TO DO:
Set down the entries once more, exactly as given.

Dataset entries:
________
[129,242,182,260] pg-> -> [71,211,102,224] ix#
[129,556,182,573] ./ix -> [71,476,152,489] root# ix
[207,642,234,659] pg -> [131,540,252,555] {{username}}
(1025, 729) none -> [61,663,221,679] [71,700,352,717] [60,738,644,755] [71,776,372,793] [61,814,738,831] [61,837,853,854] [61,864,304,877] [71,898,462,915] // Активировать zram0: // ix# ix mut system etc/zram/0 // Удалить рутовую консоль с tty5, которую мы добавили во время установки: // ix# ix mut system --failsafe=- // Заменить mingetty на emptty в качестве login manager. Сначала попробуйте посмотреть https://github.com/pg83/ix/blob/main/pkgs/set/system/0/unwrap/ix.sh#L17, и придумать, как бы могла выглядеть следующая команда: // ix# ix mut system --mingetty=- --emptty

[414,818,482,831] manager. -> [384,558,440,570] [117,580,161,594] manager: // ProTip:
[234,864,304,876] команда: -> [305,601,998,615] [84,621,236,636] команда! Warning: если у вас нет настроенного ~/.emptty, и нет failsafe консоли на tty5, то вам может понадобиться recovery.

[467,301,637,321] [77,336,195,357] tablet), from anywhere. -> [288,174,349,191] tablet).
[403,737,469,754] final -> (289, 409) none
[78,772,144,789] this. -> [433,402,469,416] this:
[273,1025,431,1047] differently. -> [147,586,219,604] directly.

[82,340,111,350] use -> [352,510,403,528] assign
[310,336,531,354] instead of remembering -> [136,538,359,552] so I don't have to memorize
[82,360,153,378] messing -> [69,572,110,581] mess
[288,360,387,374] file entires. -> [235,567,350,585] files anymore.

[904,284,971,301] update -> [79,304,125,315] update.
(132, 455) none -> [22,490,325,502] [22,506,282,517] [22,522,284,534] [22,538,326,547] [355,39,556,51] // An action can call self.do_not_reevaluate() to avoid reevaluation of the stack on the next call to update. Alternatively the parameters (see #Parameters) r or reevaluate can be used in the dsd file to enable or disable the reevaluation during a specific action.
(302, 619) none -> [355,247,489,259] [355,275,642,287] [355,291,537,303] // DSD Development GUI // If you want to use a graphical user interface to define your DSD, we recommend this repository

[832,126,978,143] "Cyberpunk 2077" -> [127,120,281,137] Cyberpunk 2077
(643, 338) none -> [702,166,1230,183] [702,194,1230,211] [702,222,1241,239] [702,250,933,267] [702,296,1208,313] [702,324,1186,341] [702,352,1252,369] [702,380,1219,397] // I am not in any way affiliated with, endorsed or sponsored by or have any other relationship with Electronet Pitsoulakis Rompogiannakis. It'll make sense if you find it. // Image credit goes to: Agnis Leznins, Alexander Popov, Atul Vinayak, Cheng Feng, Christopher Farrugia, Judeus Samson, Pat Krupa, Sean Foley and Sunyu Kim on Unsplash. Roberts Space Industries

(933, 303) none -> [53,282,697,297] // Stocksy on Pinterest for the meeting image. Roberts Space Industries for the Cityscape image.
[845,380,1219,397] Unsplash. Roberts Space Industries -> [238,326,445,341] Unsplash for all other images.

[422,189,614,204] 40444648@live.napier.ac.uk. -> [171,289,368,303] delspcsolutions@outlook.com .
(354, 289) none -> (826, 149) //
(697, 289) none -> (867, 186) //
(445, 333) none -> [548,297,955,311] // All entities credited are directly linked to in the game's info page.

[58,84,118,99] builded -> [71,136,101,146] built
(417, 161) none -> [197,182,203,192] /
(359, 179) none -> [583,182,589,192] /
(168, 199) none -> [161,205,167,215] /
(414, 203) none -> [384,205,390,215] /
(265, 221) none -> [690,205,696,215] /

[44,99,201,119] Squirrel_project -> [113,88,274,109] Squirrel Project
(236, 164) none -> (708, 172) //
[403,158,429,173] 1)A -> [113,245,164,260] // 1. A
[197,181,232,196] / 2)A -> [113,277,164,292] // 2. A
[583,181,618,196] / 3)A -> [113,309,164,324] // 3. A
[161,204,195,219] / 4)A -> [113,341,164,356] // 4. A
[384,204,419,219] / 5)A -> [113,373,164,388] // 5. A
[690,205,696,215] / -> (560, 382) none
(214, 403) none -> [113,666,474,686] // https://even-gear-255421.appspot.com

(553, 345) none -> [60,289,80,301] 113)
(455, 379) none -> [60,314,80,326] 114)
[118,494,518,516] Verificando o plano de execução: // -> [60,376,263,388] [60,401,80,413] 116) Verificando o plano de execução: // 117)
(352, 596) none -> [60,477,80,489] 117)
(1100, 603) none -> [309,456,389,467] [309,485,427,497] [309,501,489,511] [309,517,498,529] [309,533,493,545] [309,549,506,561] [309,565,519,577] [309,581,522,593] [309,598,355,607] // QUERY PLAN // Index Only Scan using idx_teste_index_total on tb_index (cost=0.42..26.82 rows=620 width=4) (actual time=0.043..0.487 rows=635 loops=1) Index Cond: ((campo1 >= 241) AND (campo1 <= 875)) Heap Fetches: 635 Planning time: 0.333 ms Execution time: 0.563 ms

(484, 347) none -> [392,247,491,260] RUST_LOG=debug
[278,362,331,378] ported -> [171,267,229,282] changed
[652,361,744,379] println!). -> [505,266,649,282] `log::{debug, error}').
________
RESPONSE TO THIS TASK:
[129,242,182,260] pg-> -> [71,211,102,224] ix#
[129,556,182,573] ./ix -> [71,476,152,489] root# ix
[207,642,234,659] pg -> [131,540,252,555] {{username}}
(1025, 729) none -> [61,663,221,679] [71,700,352,717] [60,738,644,755] [71,776,372,793] [61,814,738,831] [61,837,853,854] [61,864,304,877] [71,898,462,915] // Активировать zram0: // ix# ix mut system etc/zram/0 // Удалить рутовую консоль с tty5, которую мы добавили во время установки: // ix# ix mut system --failsafe=- // Заменить mingetty на emptty в качестве login manager. Сначала попробуйте посмотреть https://github.com/pg83/ix/blob/main/pkgs/set/system/0/unwrap/ix.sh#L17, и придумать, как бы могла выглядеть следующая команда: // ix# ix mut system --mingetty=- --emptty

[414,818,482,831] manager. -> [384,558,440,570] [117,580,161,594] manager: // ProTip:
[234,864,304,876] команда: -> [305,601,998,615] [84,621,236,636] команда! Warning: если у вас нет настроенного ~/.emptty, и нет failsafe консоли на tty5, то вам может понадобиться recovery.

[467,301,637,321] [77,336,195,357] tablet), from anywhere. -> [288,174,349,191] tablet).
[403,737,469,754] final -> (289, 409) none
[78,772,144,789] this. -> [433,402,469,416] this:
[273,1025,431,1047] differently. -> [147,586,219,604] directly.

[82,340,111,350] use -> [352,510,403,528] assign
[310,336,531,354] instead of remembering -> [136,538,359,552] so I don't have to memorize
[82,360,153,378] messing -> [69,572,110,581] mess
[288,360,387,374] file entires. -> [235,567,350,585] files anymore.

[904,284,971,301] update -> [79,304,125,315] update.
(132, 455) none -> [22,490,325,502] [22,506,282,517] [22,522,284,534] [22,538,326,547] [355,39,556,51] // An action can call self.do_not_reevaluate() to avoid reevaluation of the stack on the next call to update. Alternatively the parameters (see #Parameters) r or reevaluate can be used in the dsd file to enable or disable the reevaluation during a specific action.
(302, 619) none -> [355,247,489,259] [355,275,642,287] [355,291,537,303] // DSD Development GUI // If you want to use a graphical user interface to define your DSD, we recommend this repository

[832,126,978,143] "Cyberpunk 2077" -> [127,120,281,137] Cyberpunk 2077
(643, 338) none -> [702,166,1230,183] [702,194,1230,211] [702,222,1241,239] [702,250,933,267] [702,296,1208,313] [702,324,1186,341] [702,352,1252,369] [702,380,1219,397] // I am not in any way affiliated with, endorsed or sponsored by or have any other relationship with Electronet Pitsoulakis Rompogiannakis. It'll make sense if you find it. // Image credit goes to: Agnis Leznins, Alexander Popov, Atul Vinayak, Cheng Feng, Christopher Farrugia, Judeus Samson, Pat Krupa, Sean Foley and Sunyu Kim on Unsplash. Roberts Space Industries

(933, 303) none -> [53,282,697,297] // Stocksy on Pinterest for the meeting image. Roberts Space Industries for the Cityscape image.
[845,380,1219,397] Unsplash. Roberts Space Industries -> [238,326,445,341] Unsplash for all other images.

[422,189,614,204] 40444648@live.napier.ac.uk. -> [171,289,368,303] delspcsolutions@outlook.com .
(354, 289) none -> (826, 149) //
(697, 289) none -> (867, 186) //
(445, 333) none -> [548,297,955,311] // All entities credited are directly linked to in the game's info page.

[58,84,118,99] builded -> [71,136,101,146] built
(417, 161) none -> [197,182,203,192] /
(359, 179) none -> [583,182,589,192] /
(168, 199) none -> [161,205,167,215] /
(414, 203) none -> [384,205,390,215] /
(265, 221) none -> [690,205,696,215] /

[44,99,201,119] Squirrel_project -> [113,88,274,109] Squirrel Project
(236, 164) none -> (708, 172) //
[403,158,429,173] 1)A -> [113,245,164,260] // 1. A
[197,181,232,196] / 2)A -> [113,277,164,292] // 2. A
[583,181,618,196] / 3)A -> [113,309,164,324] // 3. A
[161,204,195,219] / 4)A -> [113,341,164,356] // 4. A
[384,204,419,219] / 5)A -> [113,373,164,388] // 5. A
[690,205,696,215] / -> (560, 382) none
(214, 403) none -> [113,666,474,686] // https://even-gear-255421.appspot.com

(553, 345) none -> [60,289,80,301] 113)
(455, 379) none -> [60,314,80,326] 114)
[118,494,518,516] Verificando o plano de execução: // -> [60,376,263,388] [60,401,80,413] 116) Verificando o plano de execução: // 117)
(352, 596) none -> [60,477,80,489] 117)
(1100, 603) none -> [309,456,389,467] [309,485,427,497] [309,501,489,511] [309,517,498,529] [309,533,493,545] [309,549,506,561] [309,565,519,577] [309,581,522,593] [309,598,355,607] // QUERY PLAN // Index Only Scan using idx_teste_index_total on tb_index (cost=0.42..26.82 rows=620 width=4) (actual time=0.043..0.487 rows=635 loops=1) Index Cond: ((campo1 >= 241) AND (campo1 <= 875)) Heap Fetches: 635 Planning time: 0.333 ms Execution time: 0.563 ms

(484, 347) none -> [392,247,491,260] RUST_LOG=debug
[278,362,331,378] ported -> [171,267,229,282] changed
[652,361,744,379] println!). -> [505,266,649,282] `log::{debug, error}').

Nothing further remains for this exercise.